----- Material to process -----

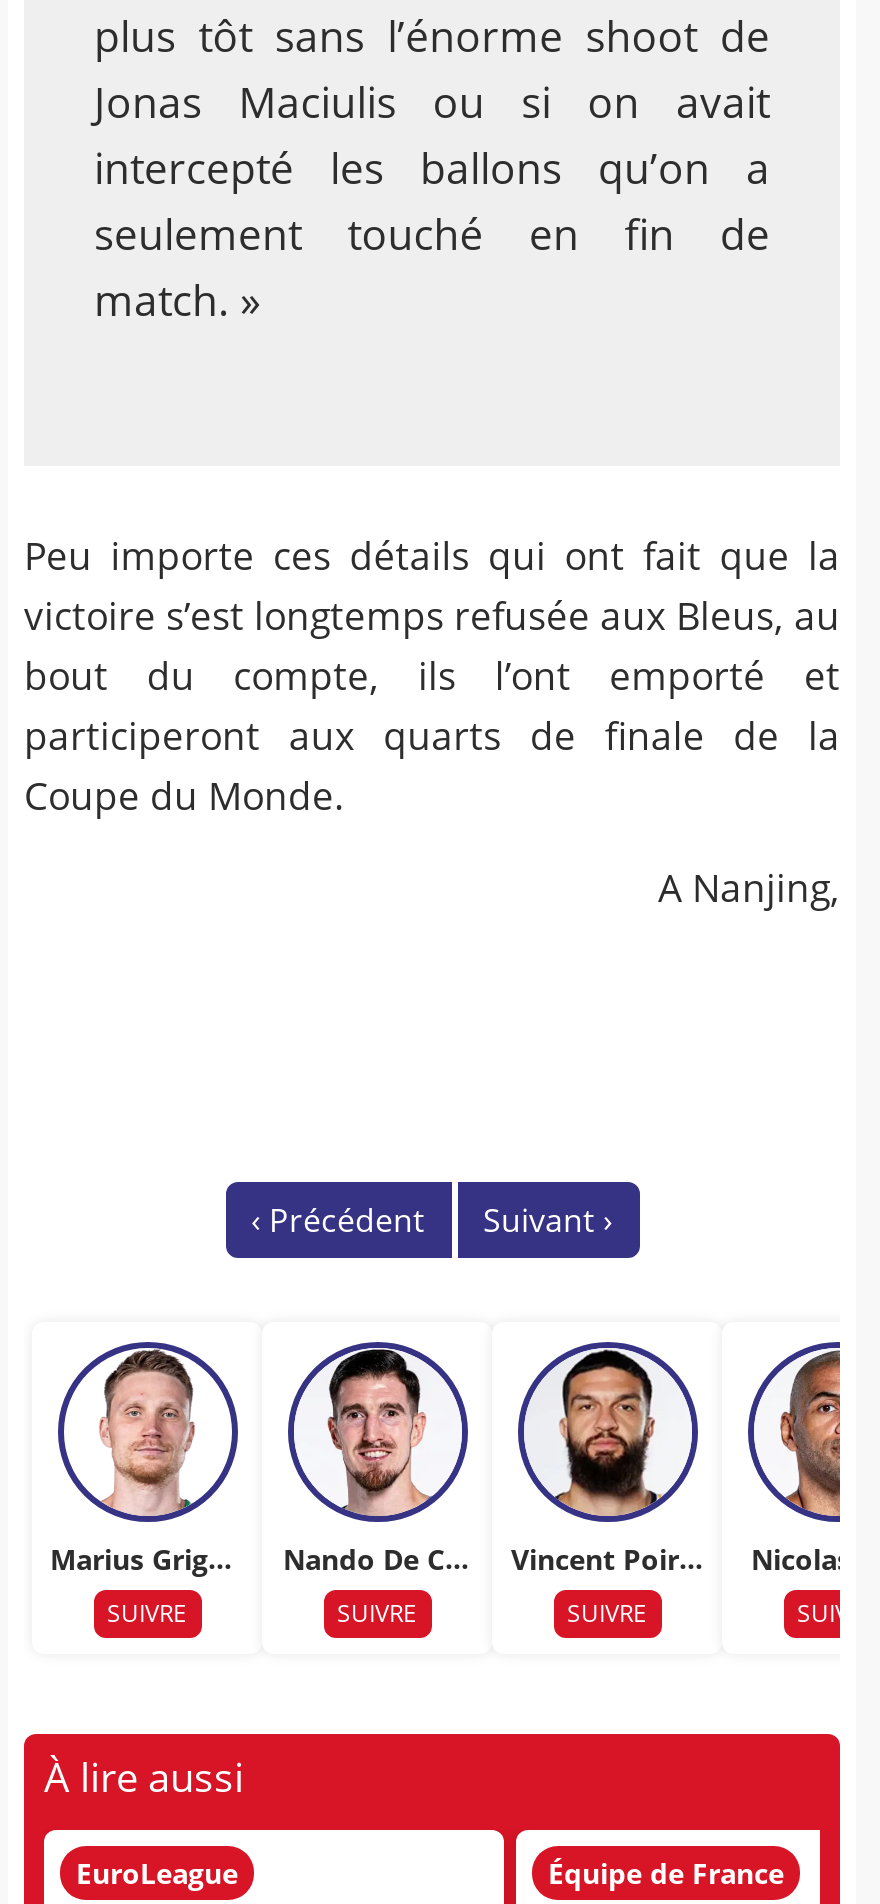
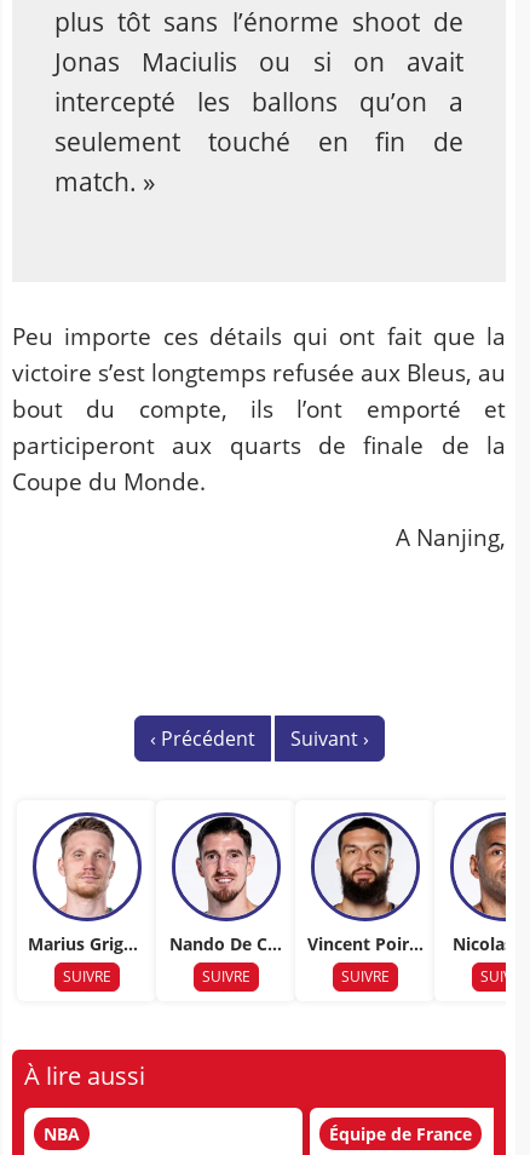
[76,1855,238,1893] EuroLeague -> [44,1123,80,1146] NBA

-----
----- Material to process -----

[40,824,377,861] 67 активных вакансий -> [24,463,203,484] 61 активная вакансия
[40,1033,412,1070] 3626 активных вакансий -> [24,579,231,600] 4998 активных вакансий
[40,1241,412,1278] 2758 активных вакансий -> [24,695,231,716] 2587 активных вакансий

-----
----- Material to process -----

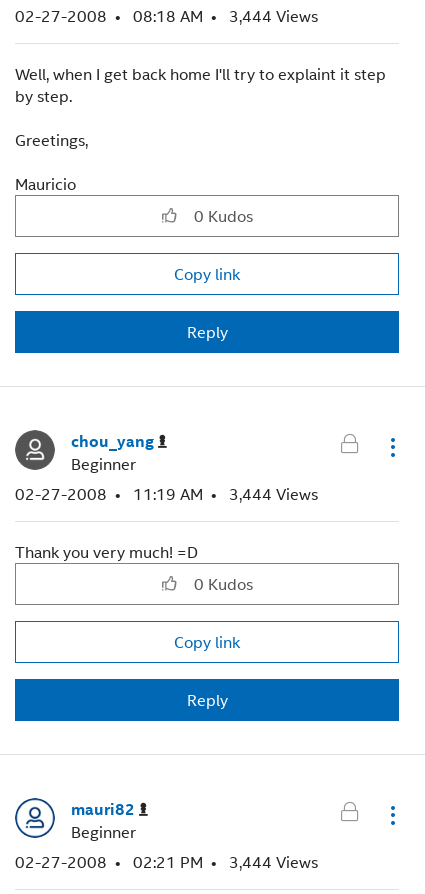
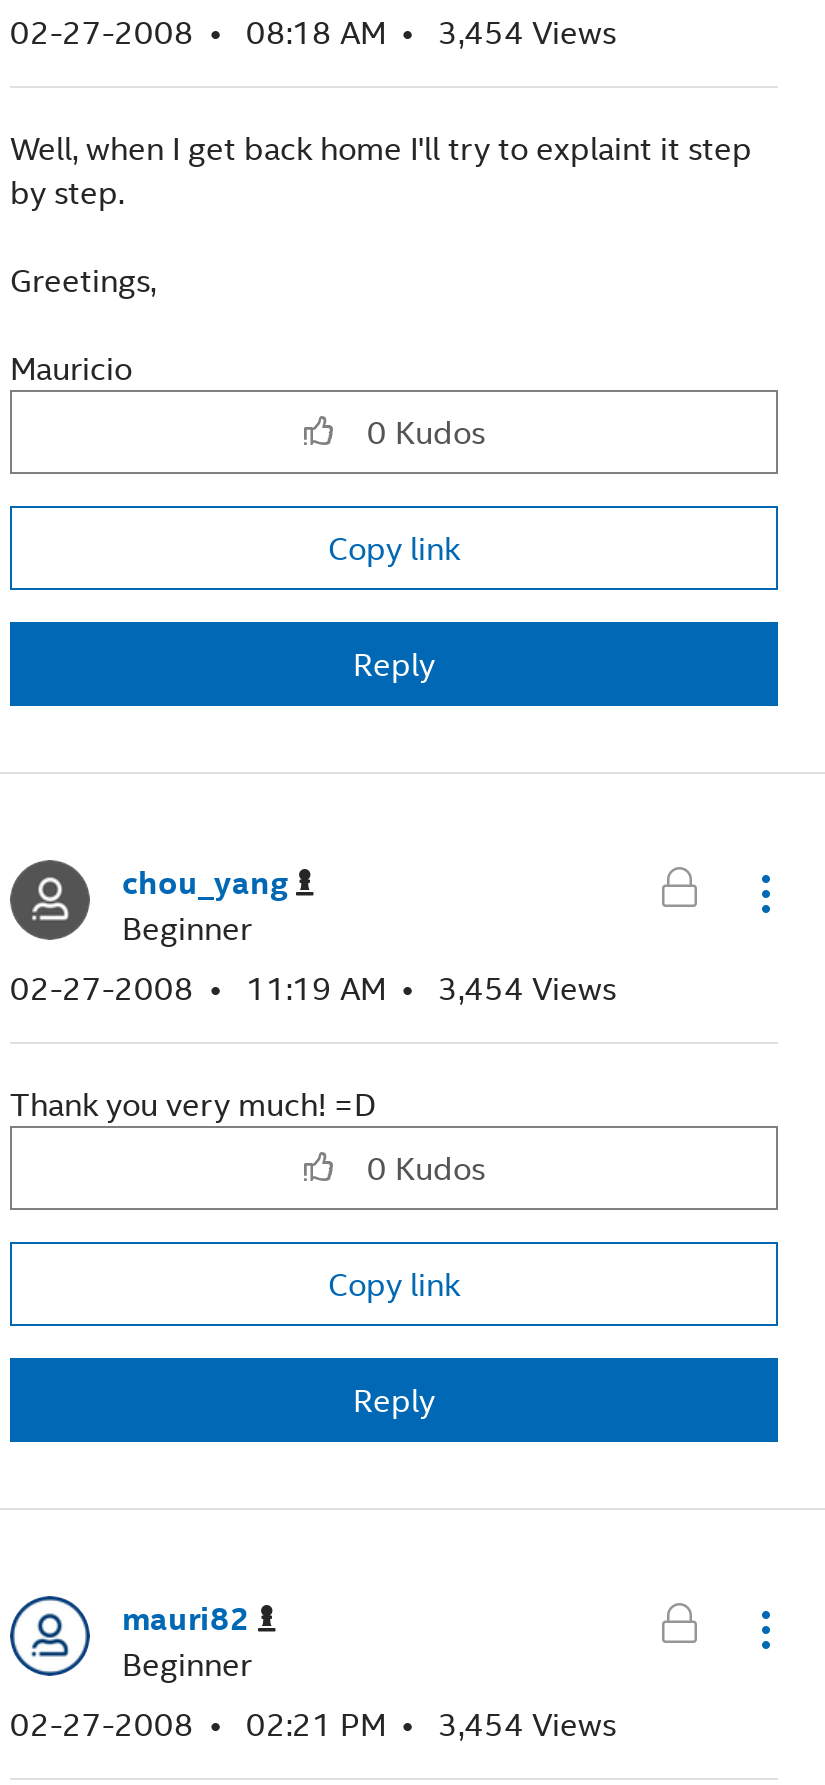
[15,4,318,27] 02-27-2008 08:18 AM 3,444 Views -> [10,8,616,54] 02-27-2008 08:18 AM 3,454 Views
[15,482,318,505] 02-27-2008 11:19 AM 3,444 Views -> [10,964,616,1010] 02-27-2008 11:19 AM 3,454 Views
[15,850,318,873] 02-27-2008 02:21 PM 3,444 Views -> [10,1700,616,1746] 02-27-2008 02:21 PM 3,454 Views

-----

> Your instructions
From the records above, quote only the lines running from the line with "[40,824,377,861] 67 активных" to the line with "[40,1241,412,1278] 2758 активных", both lines included.

> Solved problem
[40,824,377,861] 67 активных вакансий -> [24,463,203,484] 61 активная вакансия
[40,1033,412,1070] 3626 активных вакансий -> [24,579,231,600] 4998 активных вакансий
[40,1241,412,1278] 2758 активных вакансий -> [24,695,231,716] 2587 активных вакансий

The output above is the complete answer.